- Active: 1794–1802
- Country: Kingdom of Great Britain (1794–1800) United Kingdom of Great Britain and Ireland (1801–02)
- Branch: British Army
- Type: Artillery
- Role: Cannoneers
- Size: One company of 140 men
- Engagements: French Revolutionary Wars

= Maltese Cannoneers =

The Maltese Cannoneers was an artillery company within the British Army which existed from 1794 to 1802. It was the first Maltese military unit in British service.

==History==

The unit was raised covertly while Malta was still ruled by the Order of St. John. It was recruited by the Chevalier De Sade on the orders of the Viceroy of Corsica, Sir Gilbert Elliot. De Sade arrived in Malta in December 1794, with the aim of acquiring ordnance requirements and raise a company of artillerymen. De Sade and the company of 140 military artificers and engineers returned to Corsica in May 1795, taking with them 230 half-barrels of powder. Elliot was impressed with the men and stated that:

They prove a most valuable acquisition.
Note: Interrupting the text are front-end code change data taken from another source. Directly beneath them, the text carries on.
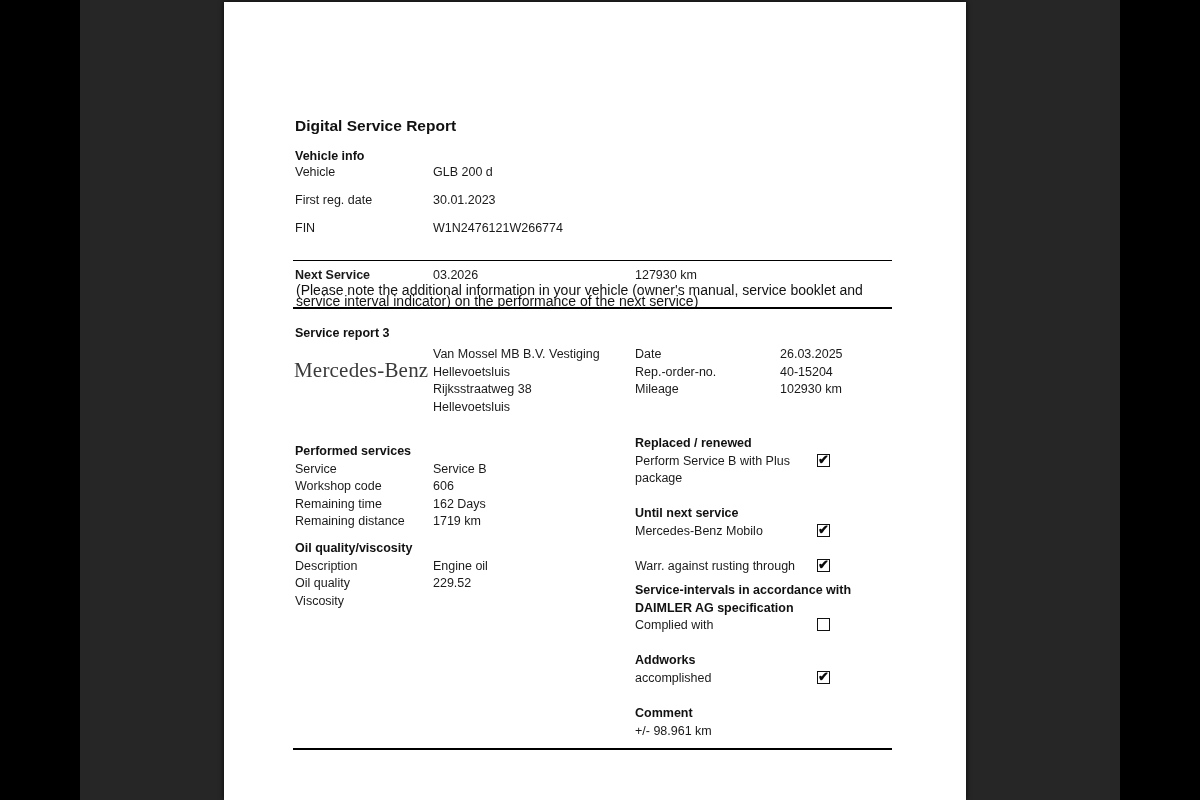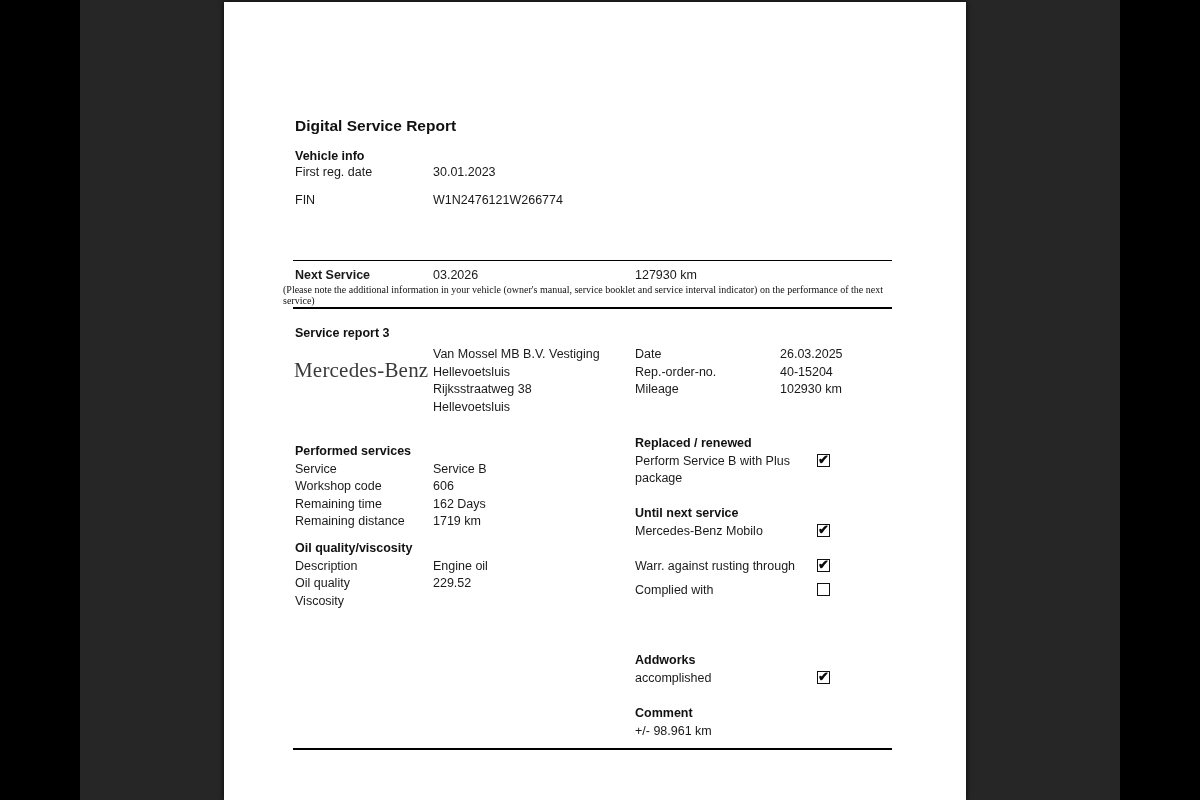--- a/index.html
+++ b/index.html
@@ -26,21 +26,21 @@
   .vrow .lbl { width:138px; flex:none; }
 
   .hline { background:#000; }
   .hr1 { left:69px; top:258px; width:599px; height:1px; }
   .hr2 { left:69px; top:305px; width:599px; height:2px; }
   .hr3 { left:69px; top:746px; width:599px; height:2px; }
 
   .next-service { left:71px; top:266px; display:flex; line-height:15px; }
   .next-service .lbl { width:138px; flex:none; font-weight:700; }
   .next-service .v1 { width:202px; flex:none; }
-  .note { left:59px; top:283px; width:601px; font-size:10px; line-height:10.5px; color:#111;font-family:Liberation Serif, serif; }
+  .note { left:72px; top:283px; width:601px; font-size:14px; line-height:10.5px; color:#111; }
 
   .sr-heading { left:71px; top:323px; }
   .brand { left:70px; top:356px; font-family:"Liberation Serif", serif; font-size:21px; color:#3a3a3a; letter-spacing:0.2px; }
   .dealer { left:209px; top:344px; line-height:17.5px; }
   .sr-details { left:411px; top:344px; line-height:17.5px; }
   .drow { display:flex; }
   .drow .lbl { width:145px; flex:none; }
 
   .block { line-height:17.5px; }
   .performed { left:71px; top:441px; }
@@ -73,20 +73,24 @@
 <body>
 
 <div class="viewer">
   <div class="page">
 
     <div class="abs title">Digital Service Report</div>
 
     <div class="abs sec-heading vehicle-heading">Vehicle info</div>
     <div class="abs vehicle-rows">
       <div class="vrow">
+        <span class="lbl">Vehicle</span>
+        <span>GLB 200 d</span>
+      </div>
+      <div class="vrow">
         <span class="lbl">First reg. date</span>
         <span>30.01.2023</span>
       </div>
       <div class="vrow">
         <span class="lbl">FIN</span>
         <span>W1N2476121W266774</span>
       </div>
     </div>
 
     <div class="abs hline hr1"></div>
@@ -173,20 +177,21 @@
         <span class="ci-label">Mercedes-Benz Mobilo</span>
         <span class="checkbox checked"></span>
       </div>
       <div class="check-item">
         <span class="ci-label">Warr. against rusting through</span>
         <span class="checkbox checked"></span>
       </div>
     </div>
 
     <div class="abs block rcol intervals">
+      <div class="sec-heading">Service-intervals in accordance with DAIMLER AG specification</div>
       <div class="check-item">
         <span class="ci-label">Complied with</span>
         <span class="checkbox"></span>
       </div>
     </div>
 
     <div class="abs block rcol addworks">
       <div class="sec-heading">Addworks</div>
       <div class="check-item">
         <span class="ci-label">accomplished</span>

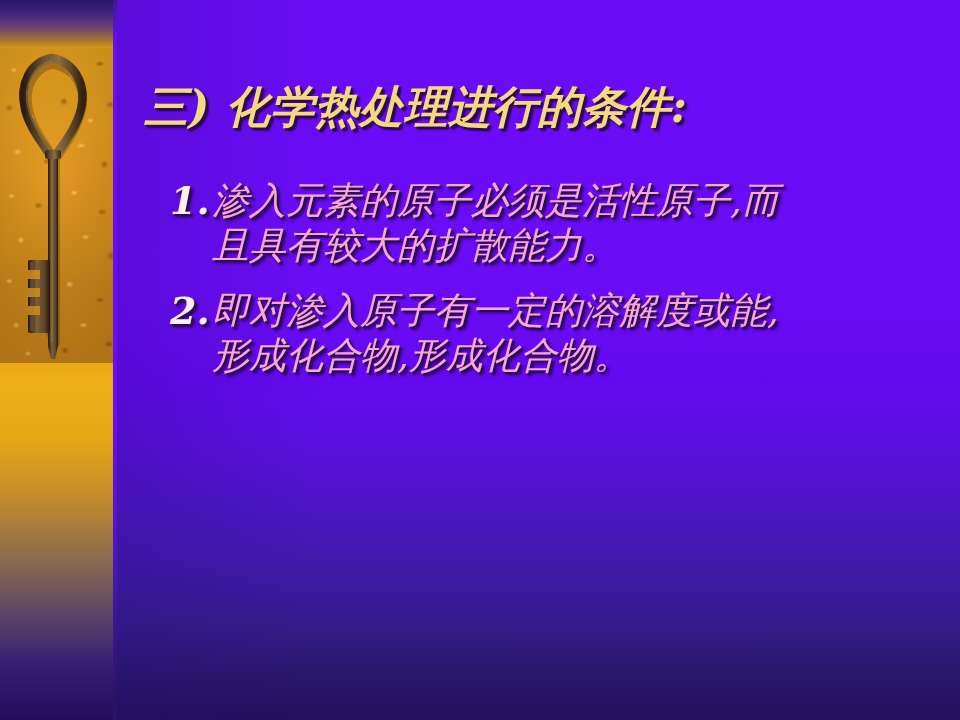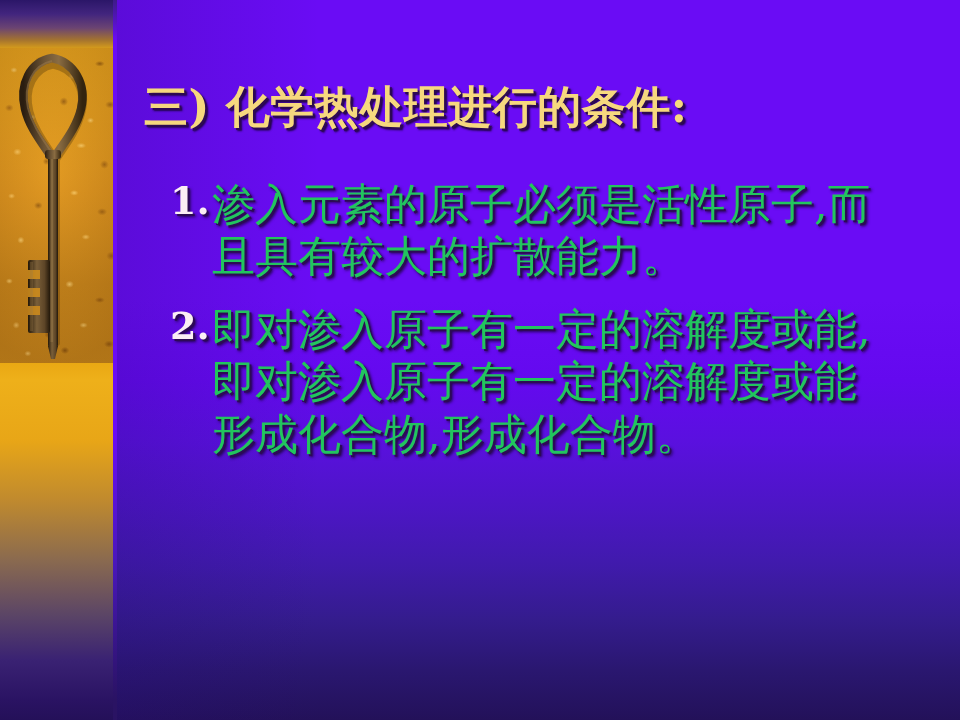--- a/index.html
+++ b/index.html
@@ -140,20 +140,21 @@
       #3d1c86 0px, #6a0cf5 40px, #6a0cf5 430px, #4a17bd 560px, #2a1363 700px);
   }
 
   
   .content {
     position: absolute;
     left: 118px;
     top: 0;
     width: 842px;
     height: 520px;
+    font-style: italic;
   }
 
   .slide-title {
     position: absolute;
     left: 26px;
     top: 78px;
     width: 800px;
     font-family: "DejaVu Serif", "Liberation Serif", serif;
     font-size: 44px;
     font-weight: bold;
@@ -186,23 +187,23 @@
     font-weight: bold;
     color: #fbeef4;
     text-shadow: 2px 2px 0 #2d0a55, 3px 3px 3px rgba(18,3,40,0.8);
     line-height: 1.22;
     text-align: left;
   }
 
   .item-text {
     flex: 1 1 auto;
     font-family: "DejaVu Serif", "Liberation Serif", serif;
-    font-size: 43px;
+    font-size: 37px;
     font-weight: 500;
-    color: #22c55e;
+    color: #f9a8d4;
     line-height: 1.22;
     letter-spacing: 0px;
     text-shadow: 2px 2px 0 #2d0a55, 3px 3px 3px rgba(18,3,40,0.8);
   }
   .item-text .ln { display: block; white-space: nowrap; }
 </style>
 </head>
 <body>
 
 <div id="slide">
@@ -273,21 +274,20 @@
         <div class="item-text">
           <span class="ln">渗入元素的原子必须是活性原子,而</span>
           <span class="ln">且具有较大的扩散能力。</span>
         </div>
       </div>
 
       <div class="list-item">
         <div class="item-marker">2.</div>
         <div class="item-text">
           <span class="ln">即对渗入原子有一定的溶解度或能,</span>
-          <span class="ln">即对渗入原子有一定的溶解度或能</span>
           <span class="ln">形成化合物,形成化合物。</span>
         </div>
       </div>
 
     </div>
   </div>
 
 </div>
 
 </body></html>

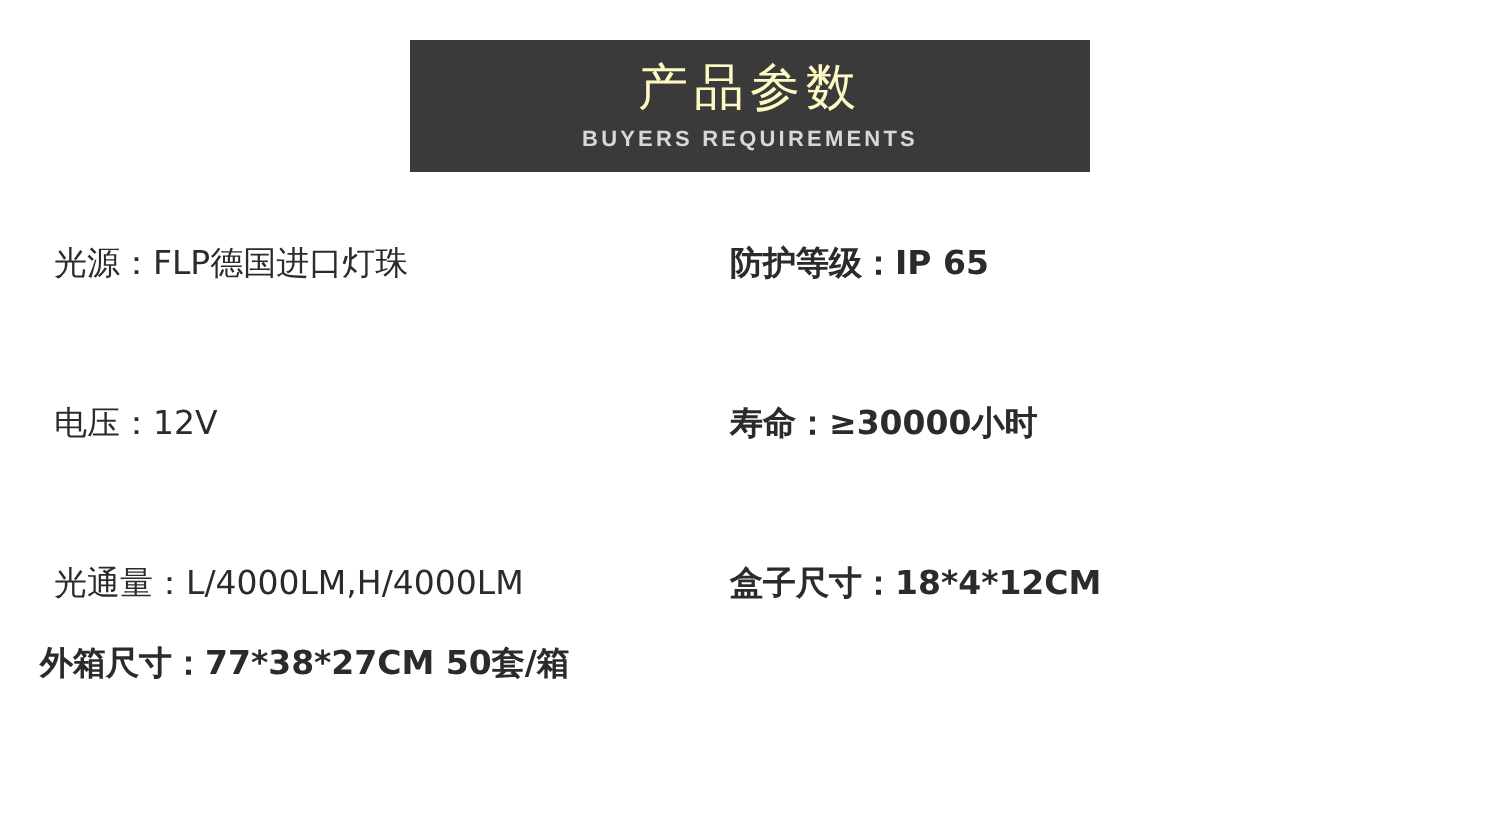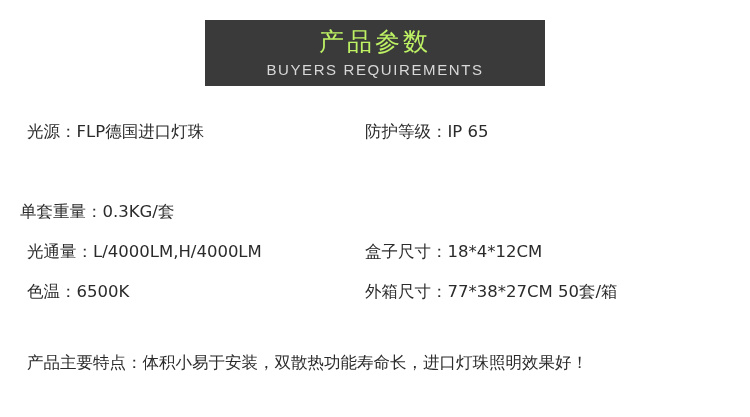--- a/index.html
+++ b/index.html
@@ -26,34 +26,35 @@
     top: 20px;
     width: 340px;
     height: 66px;
     background: #3a3a3a;
     display: flex;
     flex-direction: column;
     align-items: center;
     justify-content: center;
   }
   .header-title {
-    color: #bef264;
+    color: #fef9c3;
     font-size: 25px;
     letter-spacing: 3px;
     line-height: 1.1;
     font-family: "DejaVu Sans", sans-serif;
     font-weight: normal;
     text-align: center;
   }
   .header-sub {
     color: #d8d8d8;
-    font-size: 15px;
+    font-size: 11px;
     letter-spacing: 1.6px;
     margin-top: 6px;
     font-family: "Liberation Sans", sans-serif;
+    font-weight: bold;
   }
   
   .spec-grid {
     position: absolute;
     left: 0;
     top: 112px;
     width: 750px;
   }
   .spec-row {
     display: flex;
@@ -69,20 +70,21 @@
   }
   .spec-cell.left {
     width: 345px;
     padding-left: 27px;
     box-sizing: border-box;
   }
   .spec-cell.right {
     width: 405px;
     padding-left: 20px;
     box-sizing: border-box;
+    font-weight: bold;
   }
   .footer-note {
     position: absolute;
     left: 27px;
     top: 352px;
     font-size: 16.5px;
     color: #2b2b2b;
     font-family: "DejaVu Sans", sans-serif;
     white-space: nowrap;
   }
@@ -100,32 +102,33 @@
   <div class="spec-grid">
 
     <div class="spec-row">
       <div class="spec-cell left">光源：FLP德国进口灯珠</div>
       <div class="spec-cell right">防护等级：IP 65</div>
     </div>
 
     <div class="spec-row">
     </div>
 
+    <div class="spec-row">
+      <div class="spec-cell left">电压：12V</div>
+      <div class="spec-cell right">寿命：≥30000小时</div>
+    </div>
 
     <div class="spec-row">
-      <div class="spec-cell right">单套重量：0.3KG/套</div>
     </div>
 
     <div class="spec-row">
       <div class="spec-cell left">光通量：L/4000LM,H/4000LM</div>
       <div class="spec-cell right">盒子尺寸：18*4*12CM</div>
     </div>
 
     <div class="spec-row">
-      <div class="spec-cell left">色温：6500K</div>
       <div class="spec-cell right">外箱尺寸：77*38*27CM   50套/箱</div>
     </div>
 
   </div>
 
-  <div class="footer-note">产品主要特点：体积小易于安装，双散热功能寿命长，进口灯珠照明效果好！</div>
 
 </div>
 
 </body></html>

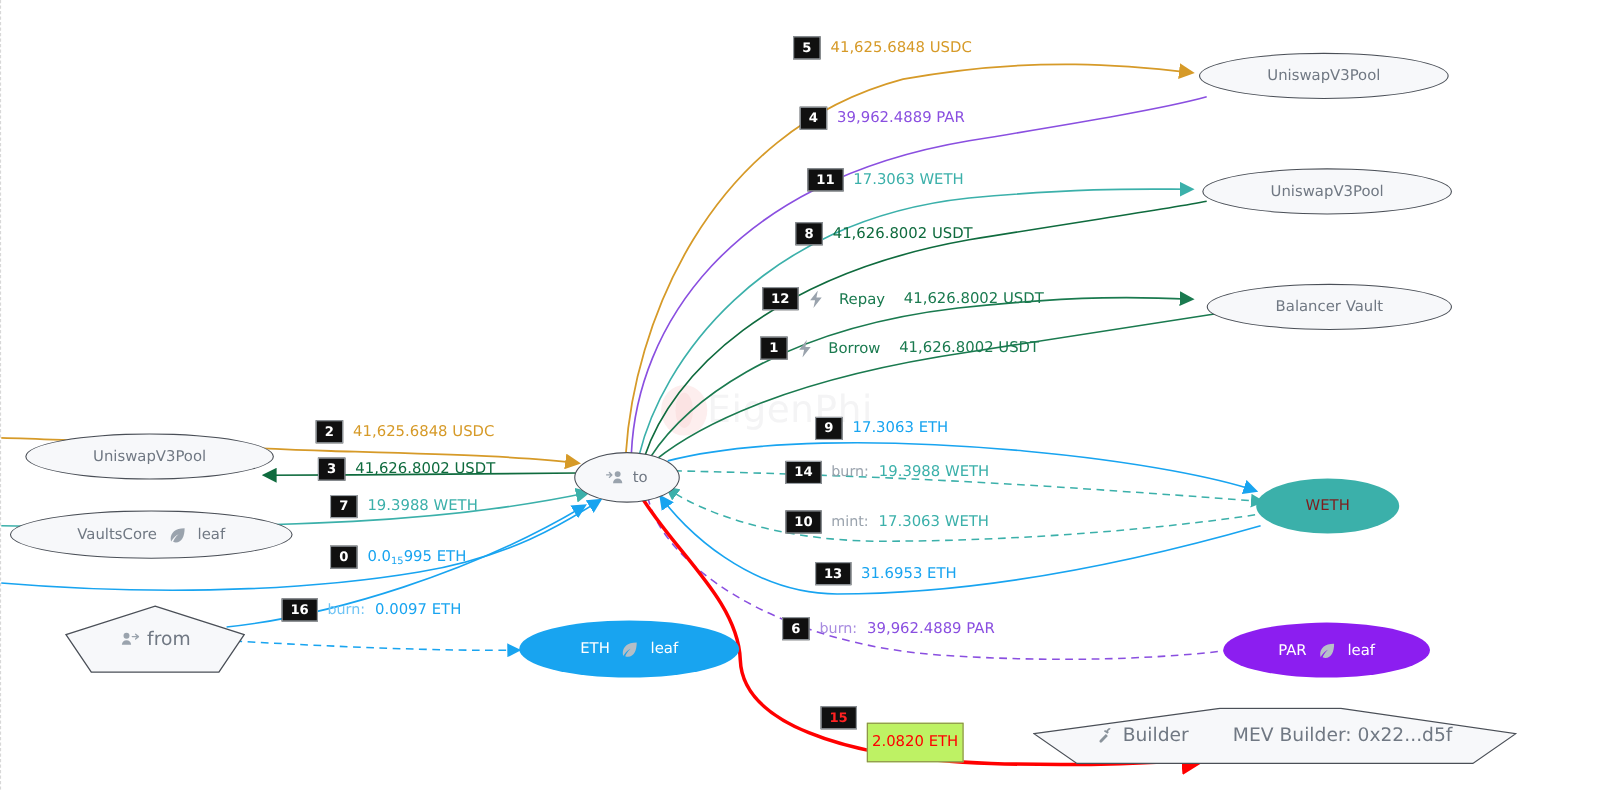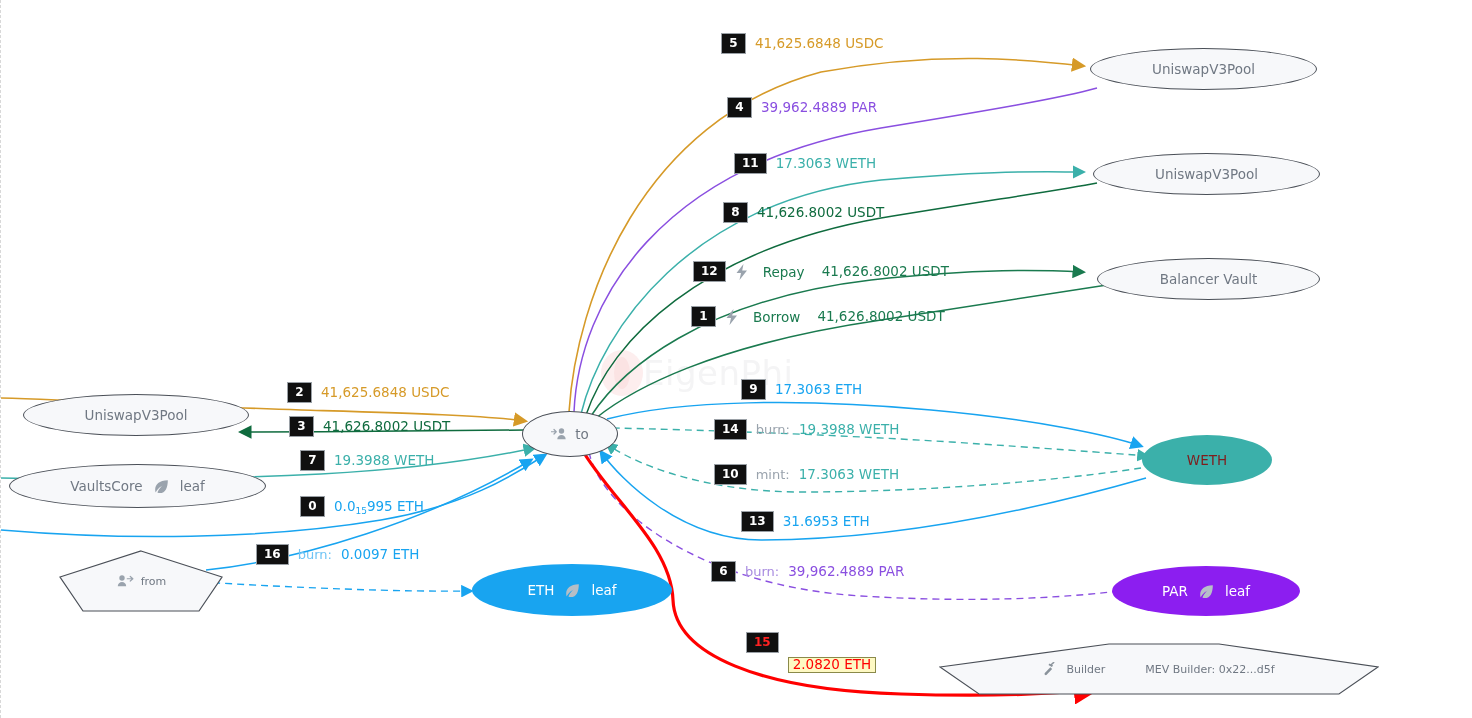--- a/index.html
+++ b/index.html
@@ -101,21 +101,21 @@
   }
   .hex-label {
     position: absolute;
     left: 0; top: 0;
     width: 100%; height: 100%;
     display: flex;
     align-items: center;
     justify-content: center;
     gap: 40px;
     color: #707883;
-    font-size: 11px;
+    font-size: 17px;
     white-space: nowrap;
   }
   
   .ic { display: inline-flex; align-items: center; }
   .ic svg { display: block; }
   
   .elabel {
     position: absolute;
     display: flex;
     align-items: center;
@@ -136,24 +136,24 @@
     line-height: 1;
     font-family: "DejaVu Sans", "Liberation Sans", sans-serif;
   }
   .badge.hot { color: #ff2222; }
   .prefix {
     color: #9aa3ad;
     font-size: 13px;
   }
   .amt { font-size: 13.5px; }
   .amt.hot {
-    background: #fef9c3;
+    background: #bef264;
     color: #ff0000;
     border: 1px solid #8a8a4a;
-    padding: 0 4px;
+    padding: 10px 4px;
     margin-top: 44px;
   }
   .action {
     display: inline-flex;
     align-items: flex-end;
     gap: 14px;
     color: #1a7a4f;
     font-size: 13.5px;
   }
   .amt sub {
The artificers are extremely good and they are all obedient, laborious men, likely to be good soldiers in any service they may be attached to.
— 20px

The Maltese Cannoneers were amalgamated with a company of French Marine Refugee Artillery in 1796. They served in Portugal until June 1802, and the unit was disbanded the following August at East Cowes on the Isle of Wight. The men returned to Malta, which by then had become a British protectorate.